Cette histoire a tout d’une fable. Ce sont de ces présages, de ces hasards, que sont faits les contes. «Petit, confie Fabien Piché, je dansais tout le temps. Il fallait que mes parents m’arrachent aux pistes de danse des discos mobiles. J’avais, genre, 6 ou 7 ans et je voulais pas m’arrêter de danser.» On s’offrirait l’analogie d’Obélix, celle de la potion magique, n’eût été la ville qui l’a vu grandir. À Trois-Pistoles, à cette époque, personne n’enseignait encore le ballet jazz ou classique. Sa passion, Fabien a dû la contenir. C’est seulement à l’âge adulte qu’il pourrait s’y plonger, assoiffé sans doute, lui qui n’avait pas su canaliser son surplus d’énergie par l’entremise d’un ballon ou d’une raquette. Ses aptitudes athlétiques étaient restées emballées sous vide. «J’ai jamais réussi à trouver un sport qui me plaisait tant que ça, un sport dans lequel je me reconnaissais. Je dois quand même dire que ce qui me plaît le plus en danse, c’est l’aspect non compétitif. Tout le monde est là pour développer un projet qui nous dépasse individuellement.»
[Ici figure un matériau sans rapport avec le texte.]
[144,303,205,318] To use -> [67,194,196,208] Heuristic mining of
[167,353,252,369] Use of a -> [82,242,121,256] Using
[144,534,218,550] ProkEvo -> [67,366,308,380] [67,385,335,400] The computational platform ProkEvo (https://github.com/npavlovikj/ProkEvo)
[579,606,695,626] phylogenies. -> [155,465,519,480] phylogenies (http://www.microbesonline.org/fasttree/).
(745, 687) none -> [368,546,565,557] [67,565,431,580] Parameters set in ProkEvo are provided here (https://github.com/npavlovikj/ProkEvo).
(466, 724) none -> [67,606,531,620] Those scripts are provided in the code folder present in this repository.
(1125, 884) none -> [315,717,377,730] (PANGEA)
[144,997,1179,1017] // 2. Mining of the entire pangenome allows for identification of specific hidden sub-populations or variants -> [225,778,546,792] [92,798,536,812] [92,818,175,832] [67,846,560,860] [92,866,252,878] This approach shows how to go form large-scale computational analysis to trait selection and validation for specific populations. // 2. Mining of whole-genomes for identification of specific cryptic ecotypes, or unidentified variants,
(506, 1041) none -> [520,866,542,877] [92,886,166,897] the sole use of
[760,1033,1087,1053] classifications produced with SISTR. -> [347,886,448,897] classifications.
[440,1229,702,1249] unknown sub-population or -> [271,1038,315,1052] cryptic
Après l’année préparatoire d’usage, rattrapage technique oblige, le Bas-Laurentien entreprend sa formation à L’École de danse de Québec. Il en sera diplômé en 2010. Depuis, l’interprète a donné corps aux idées de Karine Ledoyen, d’Harold Rhéaume, d’Alan Lake. Fabien Piché est un visage familier pour quiconque se tient au parfum de l’offre chorégraphique du 418. Il arrive même que son halo irradie par-delà l’autoroute 20, que son nom résonne jusqu’en Ontario. En 2016, à Toronto, il remportera le prix Dora Mavor Moore de la «meilleure performance masculine» pour son apport à Waiting for a Sleepless Night de Lina Cruz. C’est dire que le pays tout entier aurait des vues sur lui.
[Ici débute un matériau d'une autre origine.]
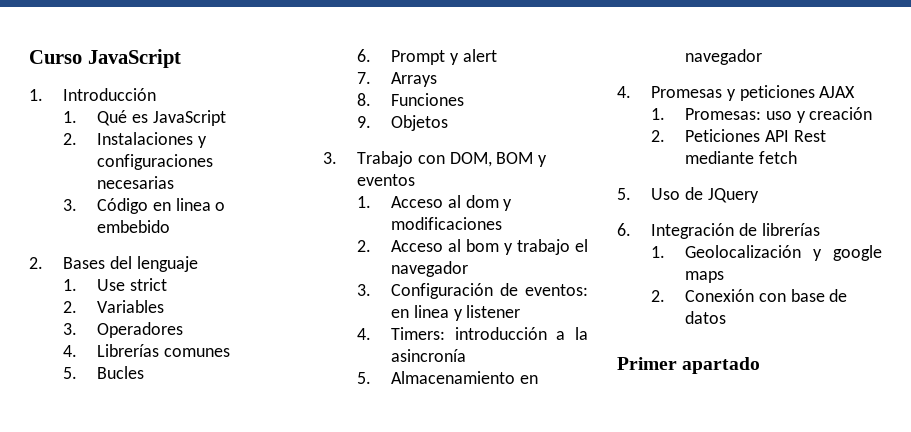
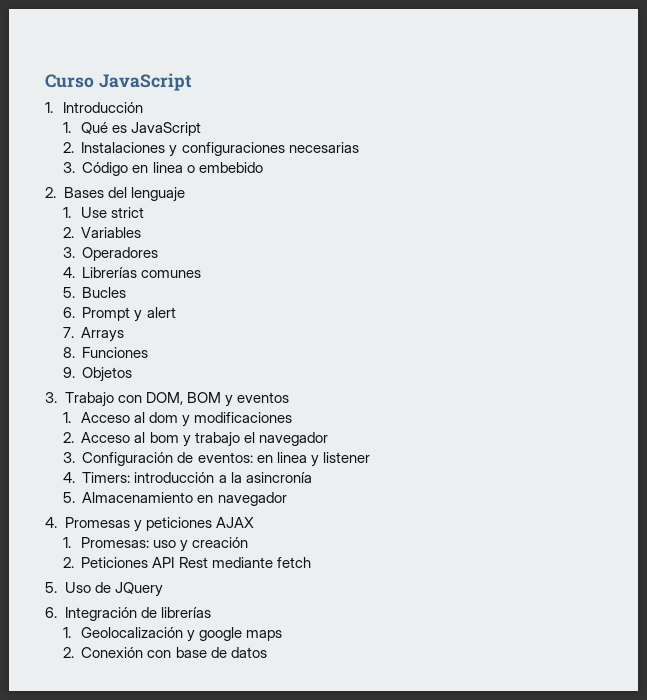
[617,357,761,374] // Primer apartado -> (267, 652) none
N’empêche, la coqueluche des chorégraphes se terre dans la modestie. Fabien, c’est un gars de gang, un artiste profondément ancré dans la communauté tissée serré des amis de La Maison pour la danse, un type qui rougit à la vue des fleurs, ces bouquets de compliments que lui tendent ses pairs, des grands frères comme Paul-André Fortier, homme de danse immense et créateur d’un solo à sa mesure. Un spectacle confectionné à l’hiver 2018 et attendu de pied ferme. «C’est un danseur très charismatique, c’est quelqu’un qui, comment dire… C’est pas quelqu’un qui est dans la représentation, surtout pas dans la représentation de lui-même. Il aborde la danse avec cette espèce d’humilité, de discrétion qui est pas du tout jouée. C’est sa nature. […] Il y a beaucoup d’interprètes qui sont dans une image d’eux-mêmes ou une image de la danse. Lui, il est la danse elle-même.»
Que perle la sueur
On reconnaît Fabien Piché à sa gestuelle tonique, modelée par la notion de dépassement de soi. Dans Running Piece de Jacques Poulin-Denis, il est amené à persister dans l’épuisement alors qu’il se livre aux mouvements répétés d’un tapis roulant en tout point semblable à ceux qui meublent les centres de conditionnement physique. Un contrat ardu et grisant à la fois, un flambeau qu’il est allé chercher des mains de Manuel Rocque. «De grandes pointures à chausser, pour reprendre ses mots. La préparation sort du cadre habituel, je trouve, des autres spectacles. C’est un défi, c’est vraiment ça. J’ai commencé à courir en dehors du travail en studio pour justement habituer mes articulations, mon cardio. […] J’ai instauré une petite routine de course dans mon entraînement et je trouve ça le fun parce que c’est la première fois qu’un projet me demande de faire ça.»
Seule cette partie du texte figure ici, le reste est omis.